The Businessman had never been so confused in all his life, normally offers of new clothes and the chance to spend on a platinum card had ladies falling at his feet, he thought that leaving the BMW at home would have been enough to bag a girl in one of these dive bars until he saw the Cityboy approaching, all shaggy bearded and looking as though he had been dipped in glue and kicked through Oxfam. The Cityboy alighted upon the barstool next to the girl dressed so 'sclusively in her vintage clothes and began to woo her with talk of independent label bands and radical politics; the girl was wooed almost instantly and began to run her fingers through his enormous ginger beard.

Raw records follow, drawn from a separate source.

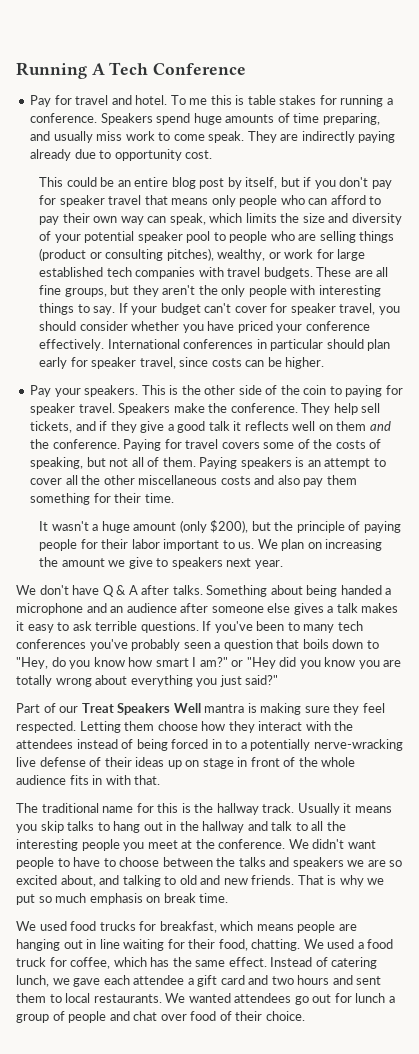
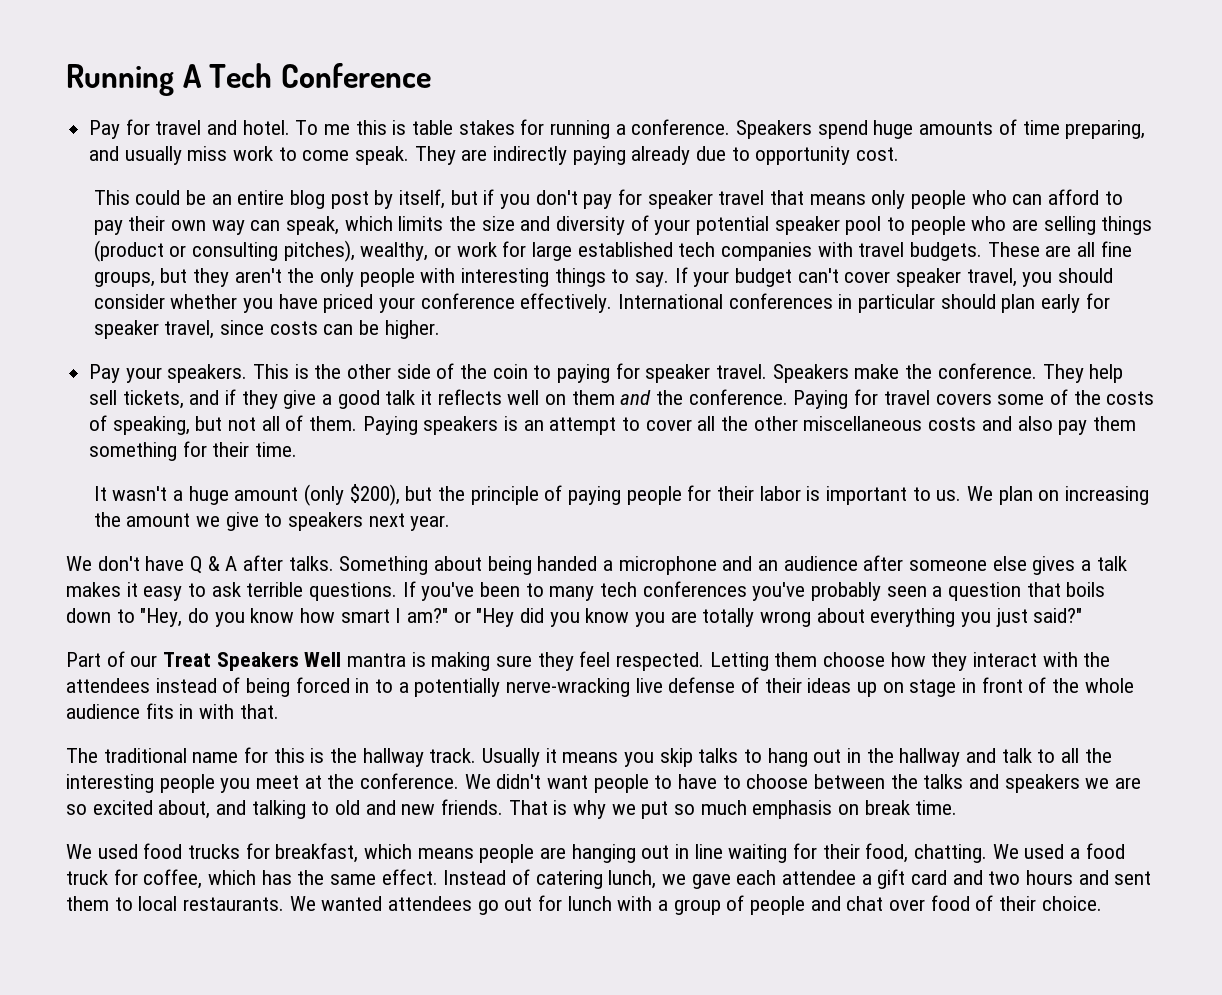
- If your budget can't cover for speaker travel, you should consider whether you have priced your conference effectively.
+ If your budget can't cover speaker travel, you should consider whether you have priced your conference effectively.
- It wasn't a huge amount (only $200), but the principle of paying people for their labor important to us.
+ It wasn't a huge amount (only $200), but the principle of paying people for their labor is important to us.
- We wanted attendees go out for lunch a group of people and chat over food of their choice.
+ We wanted attendees go out for lunch with a group of people and chat over food of their choice.

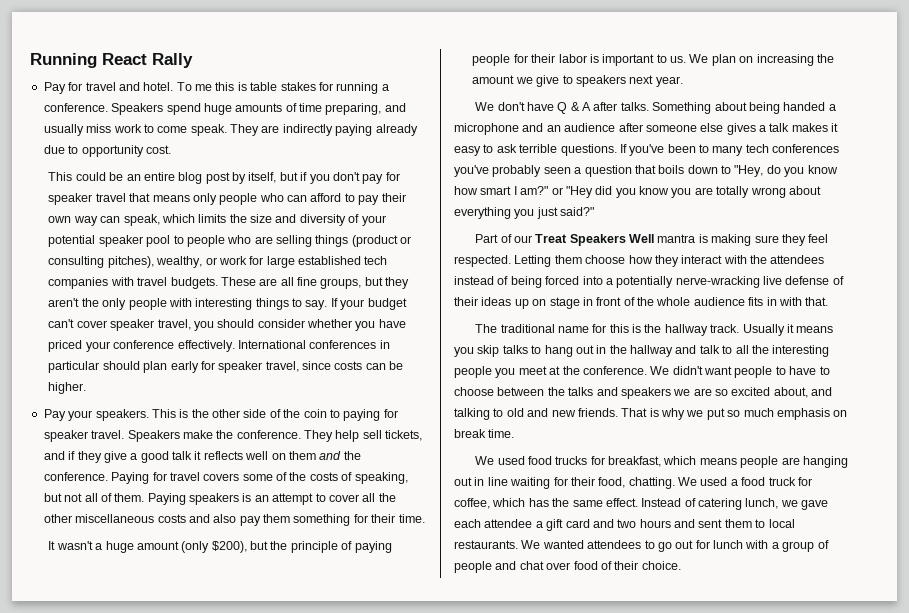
- Running A Tech Conference
+ Running React Rally
- Letting them choose how they interact with the attendees instead of being forced in to a potentially nerve-wracking live defense of their ideas up on stage in front of the whole audience fits in with that.
+ Letting them choose how they interact with the attendees instead of being forced into a potentially nerve-wracking live defense of their ideas up on stage in front of the whole audience fits in with that.
- We wanted attendees go out for lunch with a group of people and chat over food of their choice.
+ We wanted attendees to go out for lunch with a group of people and chat over food of their choice.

The Businessman remembered the Cityboy from past encounters in swanky bars of the Square Mile, where he had been clean shaven, dressed sharply and would throw his cash about like a drunk juggler; the Businessman also remembered the innumerable times when he had taken great pleasure in cock blocking the Cityboy, exactly as the Cityboy had done him just this instant.
“Well,” thought the Businessman to himself “isn't this a fine situation, beaten at my own game. This simply won't do... I am going to take Vice magazine's advice, I must hide my chin beneath an unkempt beard and dress like I have found my clothes in a bin; only then will I be able to get my own back on the Cityboy and the Trader!”
(The Trader, incidentally, had copped off with a girl wearing thick-rimmed glasses and her hair in a blunt fringe, who may or may not have been the girl of the Businessman's earlier failed flirtation attempt, he couldn't tell as they all looked alike)
The next day, which was a Saturday and his day off, the Businessman took himself to Shoreditch for an explore and to buy some truly horrible clothes then, over the next few months, he cultivated a rather impressive (to girls trying to upset their fathers) beard. From then on, he would visit Camden Town on a Friday night, after going home from work to drop off his BMW and to change into one of his many new outfits (bought 'sclusively from charity shops), to woo many a girl with tales of rare vinyl record finds and how he discovered his gluten allergy and by showing them the moustache tattoo he had on the inside of his index fingers (which he meticulously re-applied with marker pen each Friday evening before leaving the house).
And so he lived happily ever afterward, Best Beloved, always sure to go back to their place after last orders of course, lest they discover his BMW. That is all. 


This work was inspired by one of Rudyard Kipling's Just So Stories, “How the Leopard got his Spots”.